Dans les zones de conflit du Sahel, la moto est l’arme logistique des groupes jihadistes : rapide, discrète, capable de franchir des pistes impraticables pour tout véhicule motorisé classique. Après une attaque, les combattants se dispersent en quelques minutes dans la brousse, rendant toute poursuite quasi impossible pour les forces régulières.

Le Mali et le Burkina Faso ont chacun adopté, en l’espace de 48 heures, des mesures destinées à reprendre le contrôle sur la circulation et la commercialisation des deux-roues sur leur territoire.

Bamako suspend la moto hors des villes

Le 3 juin 2026, les autorités de transition maliennes ont publié un arrêté interministériel signé conjointement par cinq ministères — Défense, Justice, Administration territoriale, Sécurité et Transports — suspendant la circulation des motocyclettes de 125 cm³ et plus en dehors des grandes agglomérations. Seuls le district de Bamako, les chefs-lieux de région, les cercles et les arrondissements restent accessibles à ces engins. L’importation et la vente de motos sont également gelées pour une durée d’un an renouvelable. Les commerçants disposent de 90 jours pour déclarer leurs stocks ; les engins non déclarés seront saisis.

La mesure s’applique avec effet immédiat sur l’ensemble du territoire national. Les « Djakarta », deux-roues à moteur moins puissant très répandus en milieu urbain, ne sont pas concernés par l’interdiction.

Ouagadougou choisit la traçabilité

Le 4 juin 2026, le ministère burkinabè de l’Industrie, du Commerce et de l’Artisanat a rendu public un arrêté interministériel d’une logique différente : tout fabricant, importateur ou distributeur de cycles, cyclomoteurs et motocycles devra obtenir un agrément auprès des autorités compétentes. Chaque acteur de la chaîne sera tenu de remettre chaque trimestre au ministère du Commerce un rapport détaillant ses stocks, sa clientèle, ainsi que ses prix d’achat et de vente. Lors d’un point de presse tenu le 5 juin à OuagadougouSanibè Faho, coordinateur général de la Brigade Mobile de Contrôle Économique et de Répression de la Fraude (BMCRF), a précisé que l’objectif est d’« assainir le secteur » et de « lutter contre les mauvaises pratiques au détriment des populations ».

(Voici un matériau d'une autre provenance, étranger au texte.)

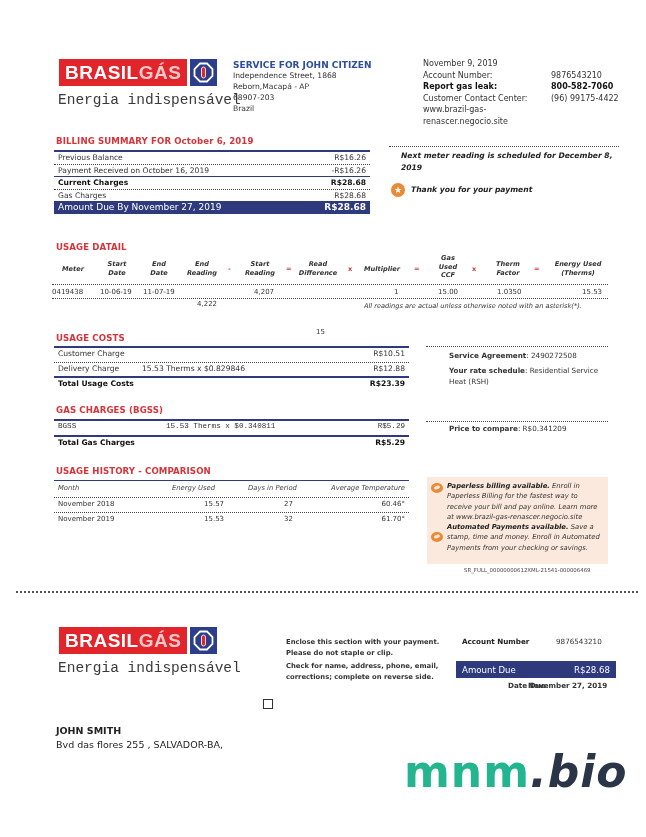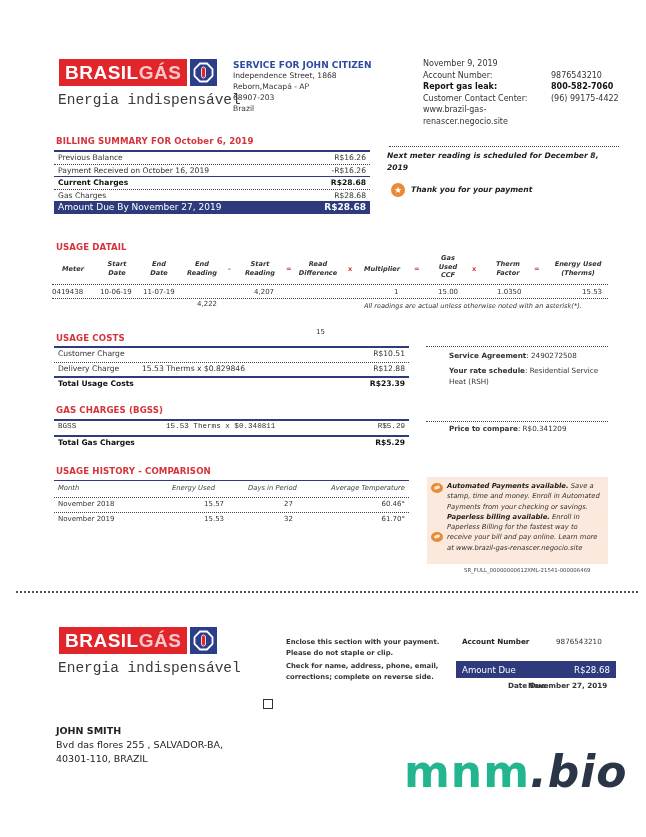--- a/index.html
+++ b/index.html
@@ -123,7 +123,7 @@
 </div>
 
 <div class="rside-line" style="left:389px;top:146px;width:230px;"></div>
-<div class="abs" style="left:387px;top:150px;font-size:7.6px;line-height:11.5px;font-style:italic;font-weight:bold;color:#222;">
+<div class="abs" style="left:401px;top:150px;font-size:7.6px;line-height:11.5px;font-style:italic;font-weight:bold;color:#222;">
   <div>Next meter reading is scheduled for December 8,</div>
   <div>2019</div>
 </div>

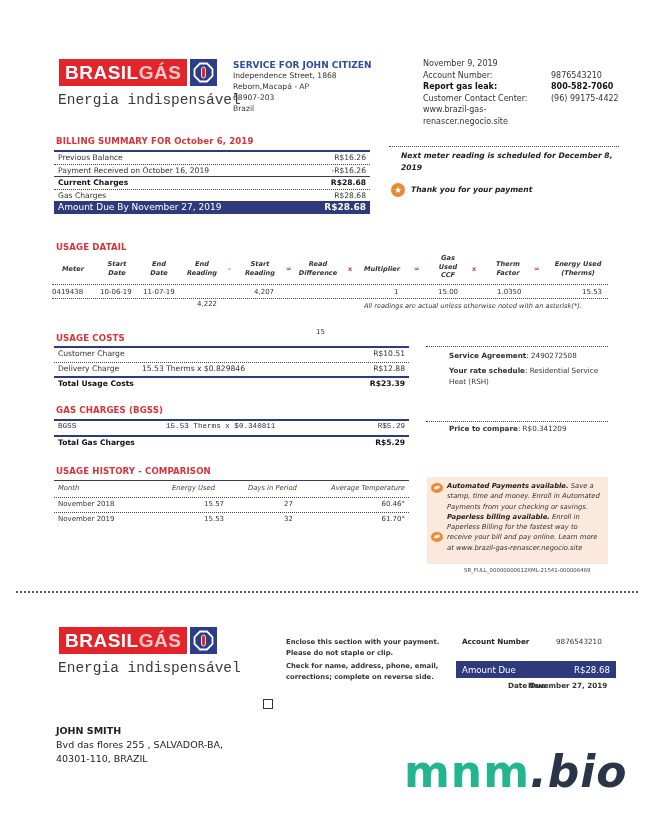--- a/index.html
+++ b/index.html
@@ -262,8 +262,8 @@
 <div class="promo">
   <span class="bullet" style="left:4px;top:6px;"></span>
   <span class="bullet" style="left:4px;top:55px;"></span>
+  <div><b>Paperless billing available.</b><span> Enroll in Paperless Billing for the fastest way to receive your bill and pay online. Learn more at www.brazil-gas-renascer.negocio.site</span></div>
   <div><b>Automated Payments available.</b><span> Save a stamp, time and money. Enroll in Automated Payments from your checking or savings.</span></div>
-  <div><b>Paperless billing available.</b><span> Enroll in Paperless Billing for the fastest way to receive your bill and pay online. Learn more at www.brazil-gas-renascer.negocio.site</span></div>
 </div>
 <div class="abs" style="left:464px;top:567px;font-size:5.4px;color:#444;">SR_FULL_00000000612XML-21541-000006469</div>
 

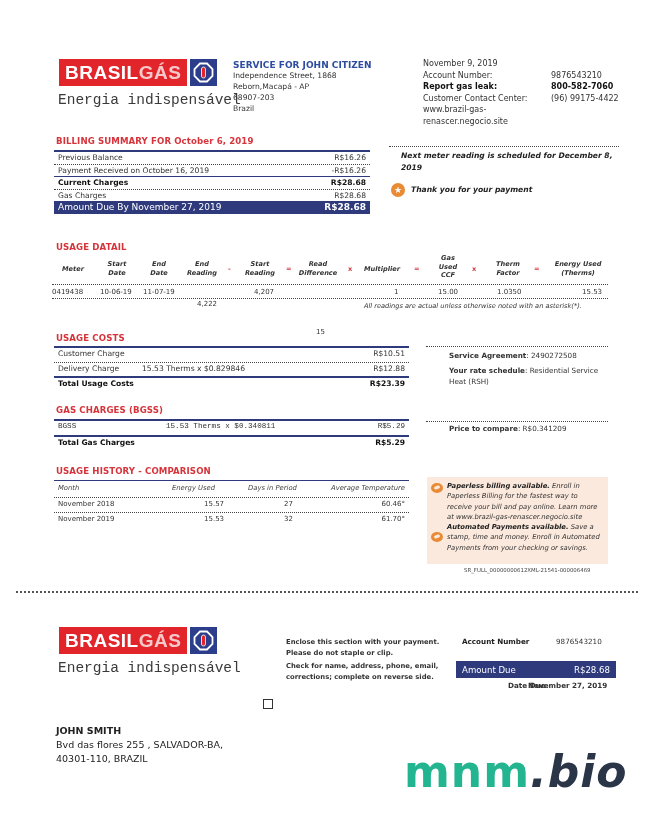--- a/index.html
+++ b/index.html
@@ -302,7 +302,6 @@
 <div class="abs" style="left:56px;top:724px;font-size:9.5px;line-height:14px;color:#222;">
   <div style="font-weight:bold;">JOHN SMITH</div>
   <div>Bvd das flores 255 , SALVADOR-BA,</div>
-  <div>40301-110, BRAZIL</div>
 </div>
 
 <div class="mnm"><span class="g">mnm</span><span class="d">.bio</span></div>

Là où Bamako impose une prohibition, Ouagadougou mise sur la surveillance des flux commerciaux pour identifier les approvisionnements susceptibles d’alimenter des groupes armés.

Des délais serrés pour les acteurs du secteur

Les importateurs et distributeurs burkinabè ont jusqu’au 25 août 2026 pour se mettre en conformité. Les fabricants et unités de montage bénéficient d’un délai étendu jusqu’au 25 mai 2027. Au Mali, le délai de déclaration des stocks expire 90 jours après la signature de l’arrêté. Passées ces échéances, les deux gouvernements ont annoncé des contrôles sur l’ensemble de leur territoire et des sanctions pour tout manquement.